**Instructions for the task:**
Extract the complete listing and output it unchanged.

**Dataset content:**
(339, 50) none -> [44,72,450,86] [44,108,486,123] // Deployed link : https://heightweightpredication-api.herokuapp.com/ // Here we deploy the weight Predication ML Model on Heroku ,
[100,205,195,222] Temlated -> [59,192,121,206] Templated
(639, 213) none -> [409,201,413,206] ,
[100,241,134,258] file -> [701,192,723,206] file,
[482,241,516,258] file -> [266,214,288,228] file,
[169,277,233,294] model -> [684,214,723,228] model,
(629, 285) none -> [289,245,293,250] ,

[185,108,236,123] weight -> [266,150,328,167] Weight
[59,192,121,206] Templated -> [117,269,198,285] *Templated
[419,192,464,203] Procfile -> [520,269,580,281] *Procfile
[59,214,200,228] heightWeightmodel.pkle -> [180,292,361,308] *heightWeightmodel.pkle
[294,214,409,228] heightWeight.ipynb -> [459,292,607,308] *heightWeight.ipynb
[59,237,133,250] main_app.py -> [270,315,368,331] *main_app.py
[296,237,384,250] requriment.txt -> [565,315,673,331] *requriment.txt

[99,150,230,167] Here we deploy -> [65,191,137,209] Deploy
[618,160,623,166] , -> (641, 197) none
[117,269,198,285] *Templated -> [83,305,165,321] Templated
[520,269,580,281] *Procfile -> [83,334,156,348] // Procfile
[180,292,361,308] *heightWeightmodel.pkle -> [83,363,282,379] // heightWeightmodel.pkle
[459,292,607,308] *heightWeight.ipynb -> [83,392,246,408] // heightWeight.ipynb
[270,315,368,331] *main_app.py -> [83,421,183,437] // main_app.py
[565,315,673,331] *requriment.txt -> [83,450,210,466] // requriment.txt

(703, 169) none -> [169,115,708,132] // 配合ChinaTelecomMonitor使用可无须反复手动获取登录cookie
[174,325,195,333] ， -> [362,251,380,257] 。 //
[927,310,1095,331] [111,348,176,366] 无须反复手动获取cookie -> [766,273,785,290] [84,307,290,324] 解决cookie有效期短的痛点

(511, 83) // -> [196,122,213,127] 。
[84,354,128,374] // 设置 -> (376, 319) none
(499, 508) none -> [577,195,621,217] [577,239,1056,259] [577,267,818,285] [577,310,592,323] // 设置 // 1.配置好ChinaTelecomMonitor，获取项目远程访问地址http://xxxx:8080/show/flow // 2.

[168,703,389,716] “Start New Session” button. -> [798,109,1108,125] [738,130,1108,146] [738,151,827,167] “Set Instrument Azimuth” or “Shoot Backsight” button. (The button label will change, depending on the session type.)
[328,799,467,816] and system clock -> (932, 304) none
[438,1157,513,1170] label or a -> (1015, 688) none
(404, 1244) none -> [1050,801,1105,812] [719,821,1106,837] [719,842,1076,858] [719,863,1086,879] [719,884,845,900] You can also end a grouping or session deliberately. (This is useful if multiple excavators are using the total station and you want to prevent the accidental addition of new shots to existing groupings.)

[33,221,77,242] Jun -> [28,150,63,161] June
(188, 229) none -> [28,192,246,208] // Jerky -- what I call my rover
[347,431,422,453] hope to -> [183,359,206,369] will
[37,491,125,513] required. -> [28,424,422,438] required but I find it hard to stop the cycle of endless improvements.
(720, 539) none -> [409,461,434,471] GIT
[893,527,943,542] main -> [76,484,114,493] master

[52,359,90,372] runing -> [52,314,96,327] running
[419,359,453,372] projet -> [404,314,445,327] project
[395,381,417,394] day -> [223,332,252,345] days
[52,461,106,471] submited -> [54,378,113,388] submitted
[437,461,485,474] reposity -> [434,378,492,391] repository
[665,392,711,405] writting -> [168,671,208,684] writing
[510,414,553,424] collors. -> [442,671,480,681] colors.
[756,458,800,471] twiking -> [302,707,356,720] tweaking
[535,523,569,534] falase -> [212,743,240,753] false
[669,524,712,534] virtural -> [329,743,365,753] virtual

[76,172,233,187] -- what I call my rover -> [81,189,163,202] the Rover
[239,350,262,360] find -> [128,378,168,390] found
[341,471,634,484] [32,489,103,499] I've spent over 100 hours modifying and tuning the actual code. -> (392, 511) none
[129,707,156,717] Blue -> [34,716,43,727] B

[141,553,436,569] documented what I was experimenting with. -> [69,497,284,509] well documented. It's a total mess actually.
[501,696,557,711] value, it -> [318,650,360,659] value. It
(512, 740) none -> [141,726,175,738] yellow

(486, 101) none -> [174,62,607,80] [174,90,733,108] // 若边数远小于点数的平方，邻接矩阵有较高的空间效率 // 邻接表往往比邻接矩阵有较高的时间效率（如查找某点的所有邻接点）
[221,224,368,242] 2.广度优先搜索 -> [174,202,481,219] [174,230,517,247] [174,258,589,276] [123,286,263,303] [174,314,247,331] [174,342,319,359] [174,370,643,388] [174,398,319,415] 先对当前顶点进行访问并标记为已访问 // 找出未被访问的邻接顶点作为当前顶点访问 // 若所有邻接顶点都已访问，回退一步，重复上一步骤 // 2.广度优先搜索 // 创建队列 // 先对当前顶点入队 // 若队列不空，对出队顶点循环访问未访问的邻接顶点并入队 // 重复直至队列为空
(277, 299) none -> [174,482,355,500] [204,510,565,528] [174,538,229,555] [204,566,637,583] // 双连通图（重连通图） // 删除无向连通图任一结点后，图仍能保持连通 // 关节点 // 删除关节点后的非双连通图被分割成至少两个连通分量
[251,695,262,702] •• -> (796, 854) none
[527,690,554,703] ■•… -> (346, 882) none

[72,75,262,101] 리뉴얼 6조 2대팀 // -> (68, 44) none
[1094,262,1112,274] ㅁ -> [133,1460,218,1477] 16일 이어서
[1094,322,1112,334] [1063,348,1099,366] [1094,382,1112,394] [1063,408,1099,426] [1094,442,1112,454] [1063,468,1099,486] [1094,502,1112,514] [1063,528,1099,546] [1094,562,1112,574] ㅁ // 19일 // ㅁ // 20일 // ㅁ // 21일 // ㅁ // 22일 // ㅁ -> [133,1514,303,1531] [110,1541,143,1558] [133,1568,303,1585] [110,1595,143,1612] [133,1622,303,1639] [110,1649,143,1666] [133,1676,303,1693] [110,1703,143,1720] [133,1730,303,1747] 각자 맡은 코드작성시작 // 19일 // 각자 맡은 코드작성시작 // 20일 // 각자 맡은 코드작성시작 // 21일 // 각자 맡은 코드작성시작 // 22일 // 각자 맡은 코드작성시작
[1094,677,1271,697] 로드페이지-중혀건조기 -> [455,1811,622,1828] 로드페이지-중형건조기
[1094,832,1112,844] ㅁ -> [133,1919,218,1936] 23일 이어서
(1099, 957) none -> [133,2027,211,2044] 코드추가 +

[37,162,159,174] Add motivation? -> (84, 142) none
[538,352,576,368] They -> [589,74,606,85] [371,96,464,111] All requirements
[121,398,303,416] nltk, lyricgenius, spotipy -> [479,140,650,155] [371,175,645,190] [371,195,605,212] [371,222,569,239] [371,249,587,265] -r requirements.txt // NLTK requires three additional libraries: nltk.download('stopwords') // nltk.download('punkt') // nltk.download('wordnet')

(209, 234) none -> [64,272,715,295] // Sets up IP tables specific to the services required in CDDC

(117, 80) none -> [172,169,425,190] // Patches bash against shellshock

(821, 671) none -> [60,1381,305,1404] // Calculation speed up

**Output of the exercise:**
(339, 50) none -> [44,72,450,86] [44,108,486,123] // Deployed link : https://heightweightpredication-api.herokuapp.com/ // Here we deploy the weight Predication ML Model on Heroku ,
[100,205,195,222] Temlated -> [59,192,121,206] Templated
(639, 213) none -> [409,201,413,206] ,
[100,241,134,258] file -> [701,192,723,206] file,
[482,241,516,258] file -> [266,214,288,228] file,
[169,277,233,294] model -> [684,214,723,228] model,
(629, 285) none -> [289,245,293,250] ,

[185,108,236,123] weight -> [266,150,328,167] Weight
[59,192,121,206] Templated -> [117,269,198,285] *Templated
[419,192,464,203] Procfile -> [520,269,580,281] *Procfile
[59,214,200,228] heightWeightmodel.pkle -> [180,292,361,308] *heightWeightmodel.pkle
[294,214,409,228] heightWeight.ipynb -> [459,292,607,308] *heightWeight.ipynb
[59,237,133,250] main_app.py -> [270,315,368,331] *main_app.py
[296,237,384,250] requriment.txt -> [565,315,673,331] *requriment.txt

[99,150,230,167] Here we deploy -> [65,191,137,209] Deploy
[618,160,623,166] , -> (641, 197) none
[117,269,198,285] *Templated -> [83,305,165,321] Templated
[520,269,580,281] *Procfile -> [83,334,156,348] // Procfile
[180,292,361,308] *heightWeightmodel.pkle -> [83,363,282,379] // heightWeightmodel.pkle
[459,292,607,308] *heightWeight.ipynb -> [83,392,246,408] // heightWeight.ipynb
[270,315,368,331] *main_app.py -> [83,421,183,437] // main_app.py
[565,315,673,331] *requriment.txt -> [83,450,210,466] // requriment.txt

(703, 169) none -> [169,115,708,132] // 配合ChinaTelecomMonitor使用可无须反复手动获取登录cookie
[174,325,195,333] ， -> [362,251,380,257] 。 //
[927,310,1095,331] [111,348,176,366] 无须反复手动获取cookie -> [766,273,785,290] [84,307,290,324] 解决cookie有效期短的痛点

(511, 83) // -> [196,122,213,127] 。
[84,354,128,374] // 设置 -> (376, 319) none
(499, 508) none -> [577,195,621,217] [577,239,1056,259] [577,267,818,285] [577,310,592,323] // 设置 // 1.配置好ChinaTelecomMonitor，获取项目远程访问地址http://xxxx:8080/show/flow // 2.

[168,703,389,716] “Start New Session” button. -> [798,109,1108,125] [738,130,1108,146] [738,151,827,167] “Set Instrument Azimuth” or “Shoot Backsight” button. (The button label will change, depending on the session type.)
[328,799,467,816] and system clock -> (932, 304) none
[438,1157,513,1170] label or a -> (1015, 688) none
(404, 1244) none -> [1050,801,1105,812] [719,821,1106,837] [719,842,1076,858] [719,863,1086,879] [719,884,845,900] You can also end a grouping or session deliberately. (This is useful if multiple excavators are using the total station and you want to prevent the accidental addition of new shots to existing groupings.)

[33,221,77,242] Jun -> [28,150,63,161] June
(188, 229) none -> [28,192,246,208] // Jerky -- what I call my rover
[347,431,422,453] hope to -> [183,359,206,369] will
[37,491,125,513] required. -> [28,424,422,438] required but I find it hard to stop the cycle of endless improvements.
(720, 539) none -> [409,461,434,471] GIT
[893,527,943,542] main -> [76,484,114,493] master

[52,359,90,372] runing -> [52,314,96,327] running
[419,359,453,372] projet -> [404,314,445,327] project
[395,381,417,394] day -> [223,332,252,345] days
[52,461,106,471] submited -> [54,378,113,388] submitted
[437,461,485,474] reposity -> [434,378,492,391] repository
[665,392,711,405] writting -> [168,671,208,684] writing
[510,414,553,424] collors. -> [442,671,480,681] colors.
[756,458,800,471] twiking -> [302,707,356,720] tweaking
[535,523,569,534] falase -> [212,743,240,753] false
[669,524,712,534] virtural -> [329,743,365,753] virtual

[76,172,233,187] -- what I call my rover -> [81,189,163,202] the Rover
[239,350,262,360] find -> [128,378,168,390] found
[341,471,634,484] [32,489,103,499] I've spent over 100 hours modifying and tuning the actual code. -> (392, 511) none
[129,707,156,717] Blue -> [34,716,43,727] B

[141,553,436,569] documented what I was experimenting with. -> [69,497,284,509] well documented. It's a total mess actually.
[501,696,557,711] value, it -> [318,650,360,659] value. It
(512, 740) none -> [141,726,175,738] yellow

(486, 101) none -> [174,62,607,80] [174,90,733,108] // 若边数远小于点数的平方，邻接矩阵有较高的空间效率 // 邻接表往往比邻接矩阵有较高的时间效率（如查找某点的所有邻接点）
[221,224,368,242] 2.广度优先搜索 -> [174,202,481,219] [174,230,517,247] [174,258,589,276] [123,286,263,303] [174,314,247,331] [174,342,319,359] [174,370,643,388] [174,398,319,415] 先对当前顶点进行访问并标记为已访问 // 找出未被访问的邻接顶点作为当前顶点访问 // 若所有邻接顶点都已访问，回退一步，重复上一步骤 // 2.广度优先搜索 // 创建队列 // 先对当前顶点入队 // 若队列不空，对出队顶点循环访问未访问的邻接顶点并入队 // 重复直至队列为空
(277, 299) none -> [174,482,355,500] [204,510,565,528] [174,538,229,555] [204,566,637,583] // 双连通图（重连通图） // 删除无向连通图任一结点后，图仍能保持连通 // 关节点 // 删除关节点后的非双连通图被分割成至少两个连通分量
[251,695,262,702] •• -> (796, 854) none
[527,690,554,703] ■•… -> (346, 882) none

[72,75,262,101] 리뉴얼 6조 2대팀 // -> (68, 44) none
[1094,262,1112,274] ㅁ -> [133,1460,218,1477] 16일 이어서
[1094,322,1112,334] [1063,348,1099,366] [1094,382,1112,394] [1063,408,1099,426] [1094,442,1112,454] [1063,468,1099,486] [1094,502,1112,514] [1063,528,1099,546] [1094,562,1112,574] ㅁ // 19일 // ㅁ // 20일 // ㅁ // 21일 // ㅁ // 22일 // ㅁ -> [133,1514,303,1531] [110,1541,143,1558] [133,1568,303,1585] [110,1595,143,1612] [133,1622,303,1639] [110,1649,143,1666] [133,1676,303,1693] [110,1703,143,1720] [133,1730,303,1747] 각자 맡은 코드작성시작 // 19일 // 각자 맡은 코드작성시작 // 20일 // 각자 맡은 코드작성시작 // 21일 // 각자 맡은 코드작성시작 // 22일 // 각자 맡은 코드작성시작
[1094,677,1271,697] 로드페이지-중혀건조기 -> [455,1811,622,1828] 로드페이지-중형건조기
[1094,832,1112,844] ㅁ -> [133,1919,218,1936] 23일 이어서
(1099, 957) none -> [133,2027,211,2044] 코드추가 +

[37,162,159,174] Add motivation? -> (84, 142) none
[538,352,576,368] They -> [589,74,606,85] [371,96,464,111] All requirements
[121,398,303,416] nltk, lyricgenius, spotipy -> [479,140,650,155] [371,175,645,190] [371,195,605,212] [371,222,569,239] [371,249,587,265] -r requirements.txt // NLTK requires three additional libraries: nltk.download('stopwords') // nltk.download('punkt') // nltk.download('wordnet')

(209, 234) none -> [64,272,715,295] // Sets up IP tables specific to the services required in CDDC

(117, 80) none -> [172,169,425,190] // Patches bash against shellshock

(821, 671) none -> [60,1381,305,1404] // Calculation speed up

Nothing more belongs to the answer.